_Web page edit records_

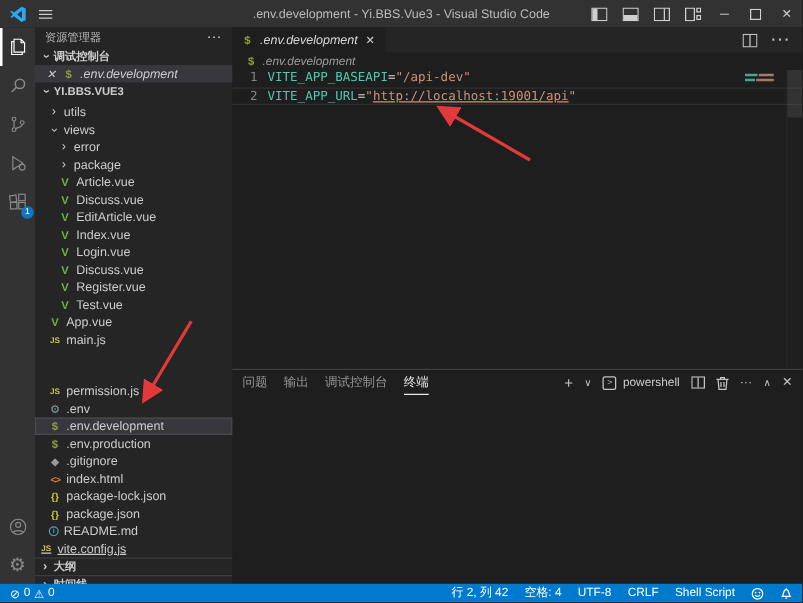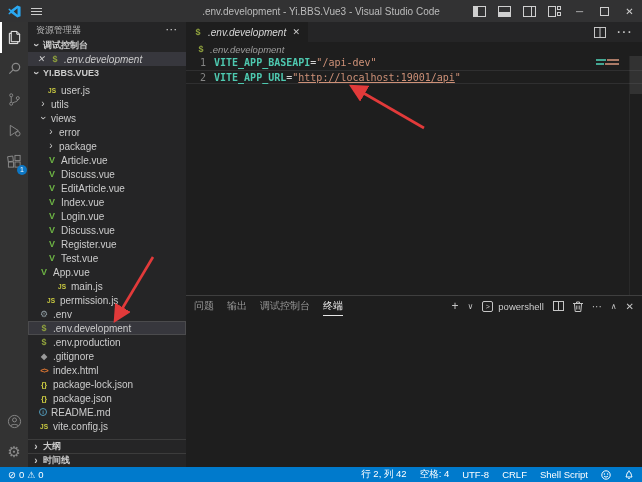"VITE_APP_BASEAPI" .tok-name { font-weight: bold -> normal }
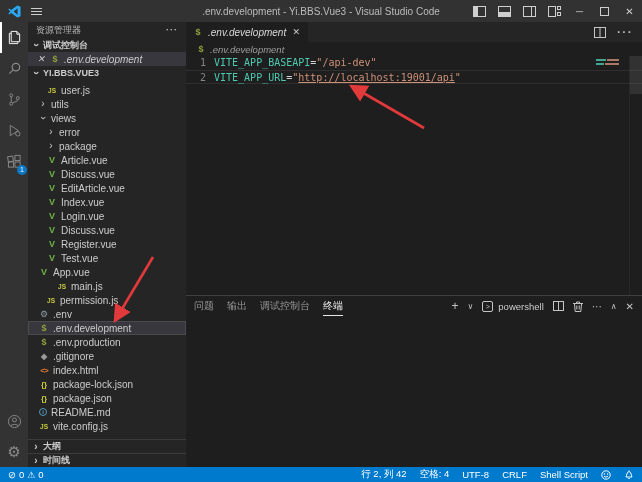"user.js" div.tree-item { html: <div> <span>JS</span> <span>user.js</span> </div> -> none }
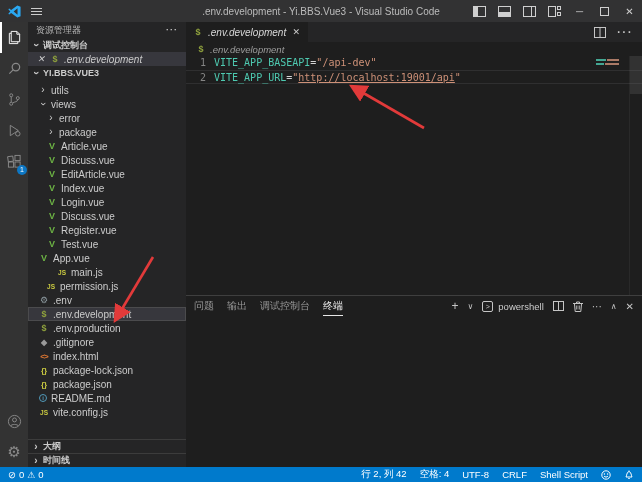"main.js" div.tree-item { margin-left: 18px -> none }
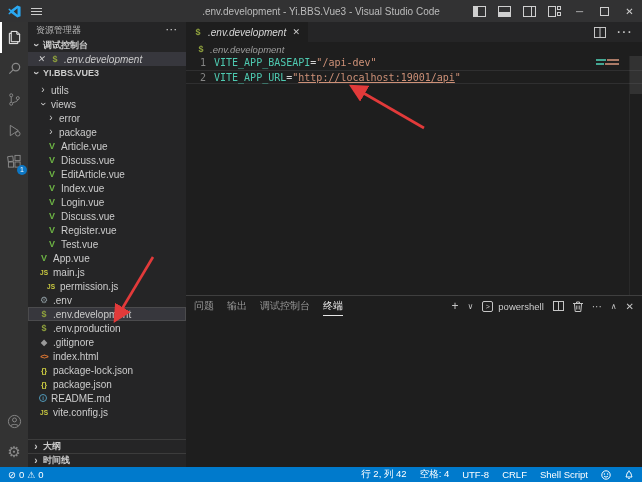"permission.js" div.tree-item { margin-top: none -> 27px; padding-left: 18px -> 11px }
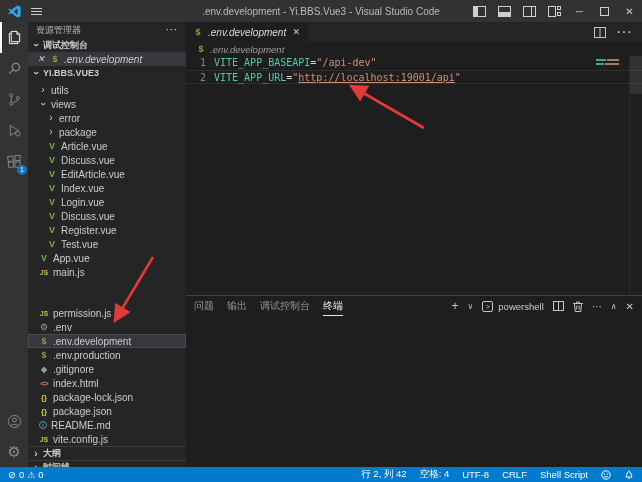"vite.config.js" div.tree-item { padding-left: 11px -> 4px; text-decoration: none -> underline }
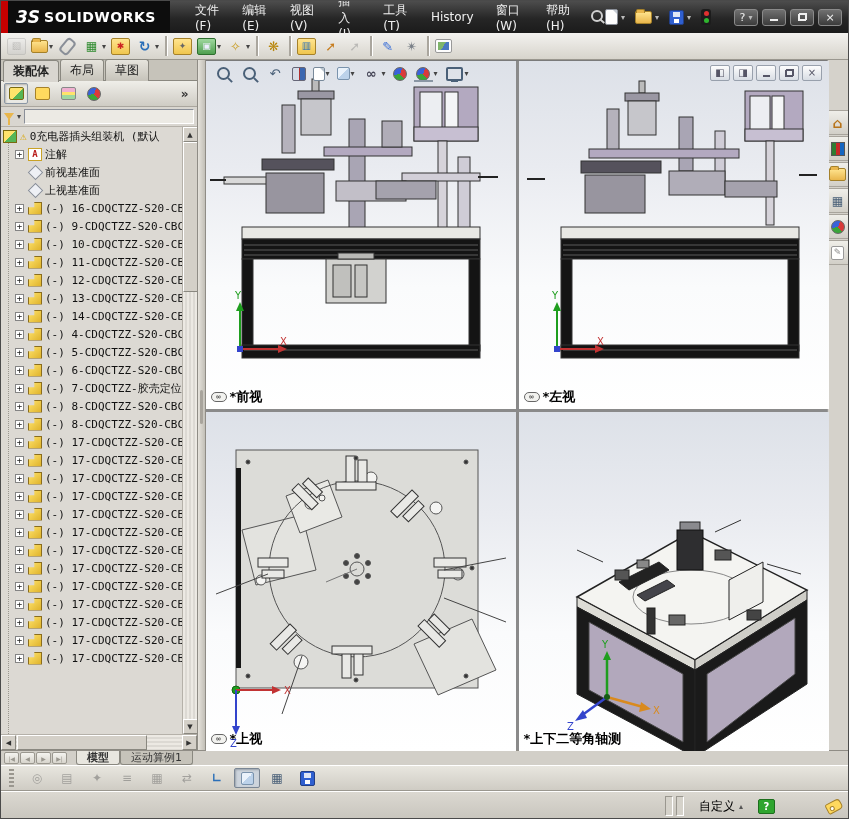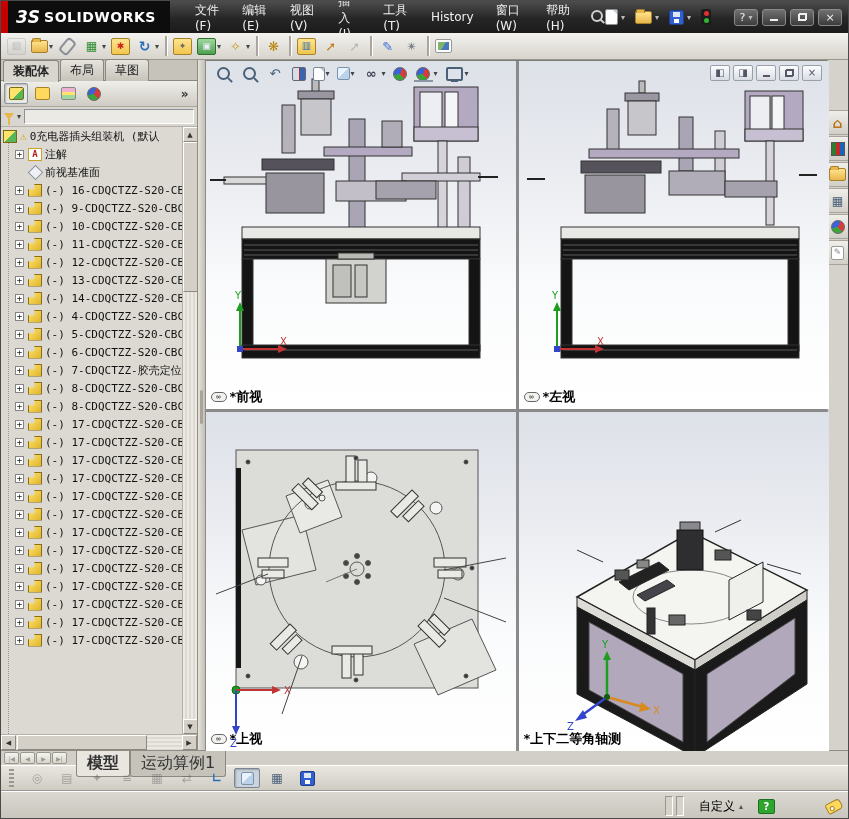"上视基准面" div.trow { html: none -> <div> <span></span> <span></span> <span>上视基准面</span> </div> }
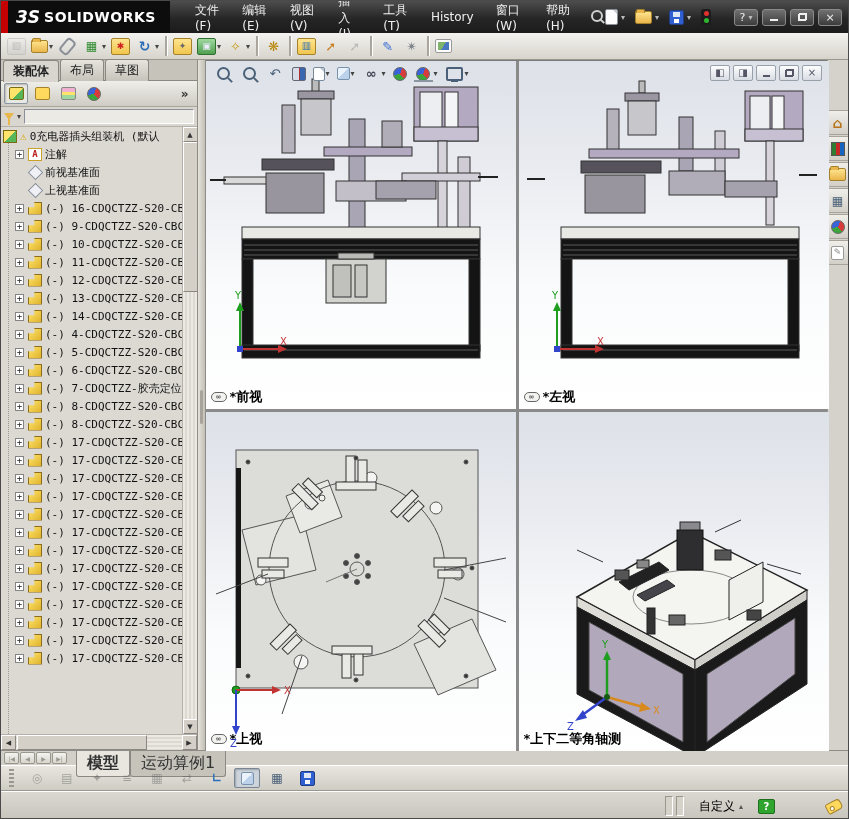"模型" .btab { font-size: 16px -> 11px; height: 26px -> 14px }
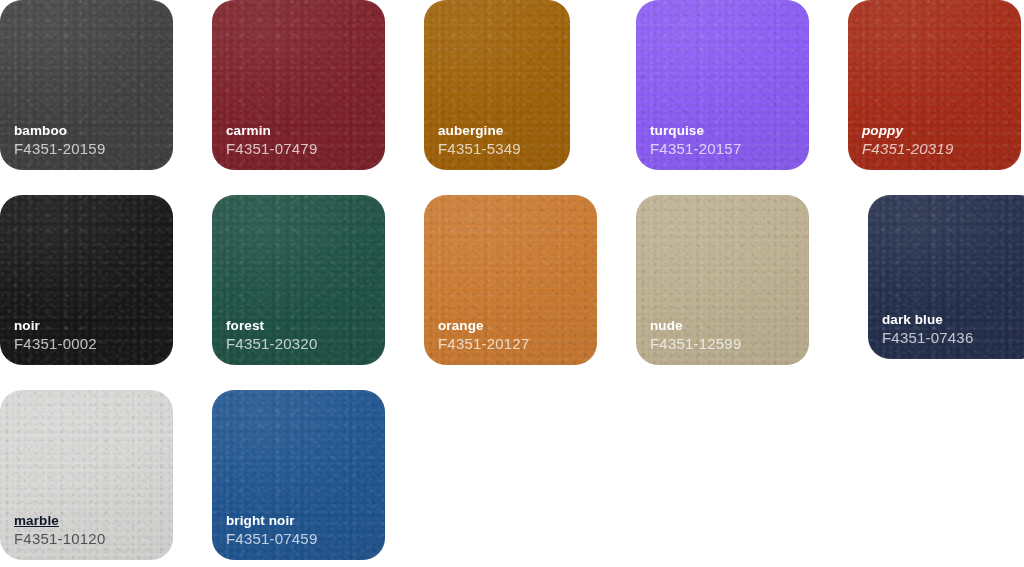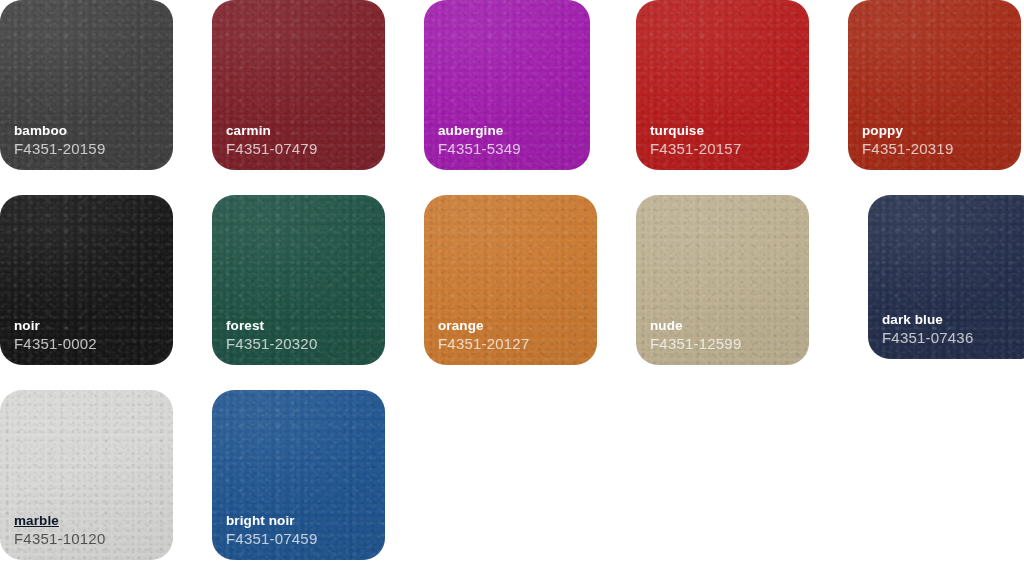"aubergine" div.swatch { background-color: #a21caf -> #a16207; width: 166px -> 146px }
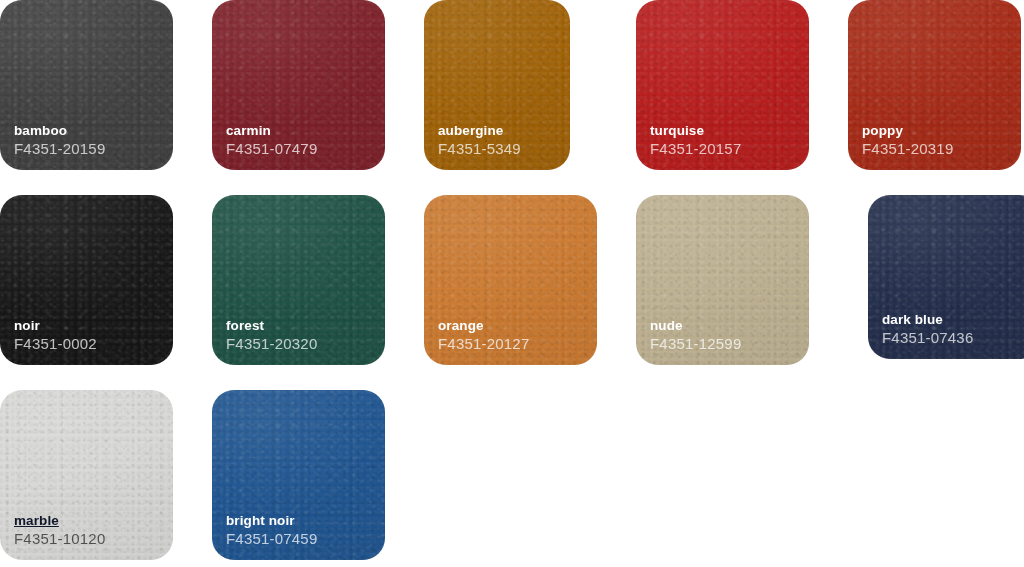"turquise" div.swatch { background-color: #b91c1c -> #8b5cf6 }
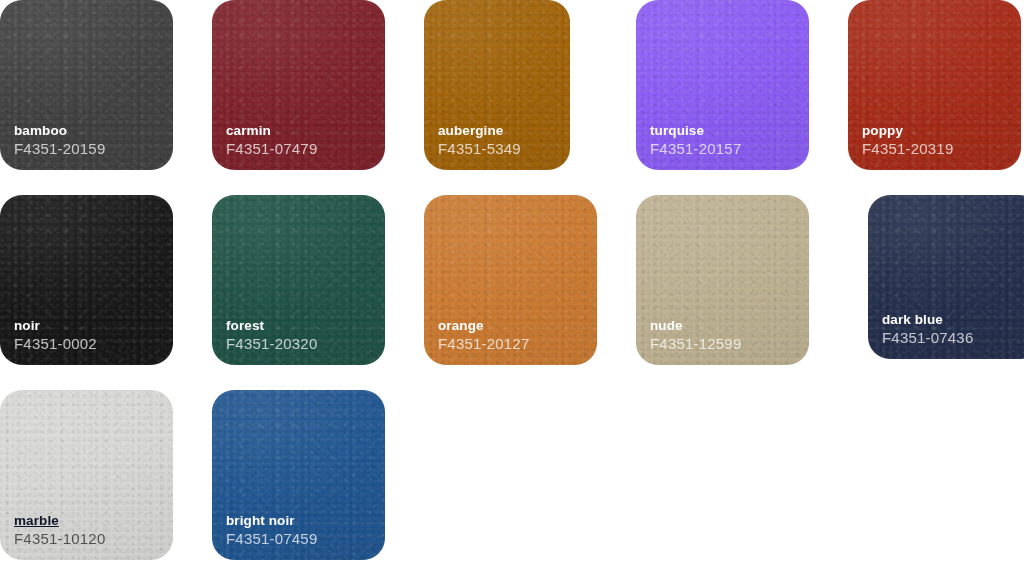"poppy" div.swatch { font-style: none -> italic }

_What is required_
Exclude the pictures and write out exactly the lines from the one holding "font-size: 16px ->" through the end of the entries, inclusive, and only those.

_Output for this exercise_
"模型" .btab { font-size: 16px -> 11px; height: 26px -> 14px }
"aubergine" div.swatch { background-color: #a21caf -> #a16207; width: 166px -> 146px }
"turquise" div.swatch { background-color: #b91c1c -> #8b5cf6 }
"poppy" div.swatch { font-style: none -> italic }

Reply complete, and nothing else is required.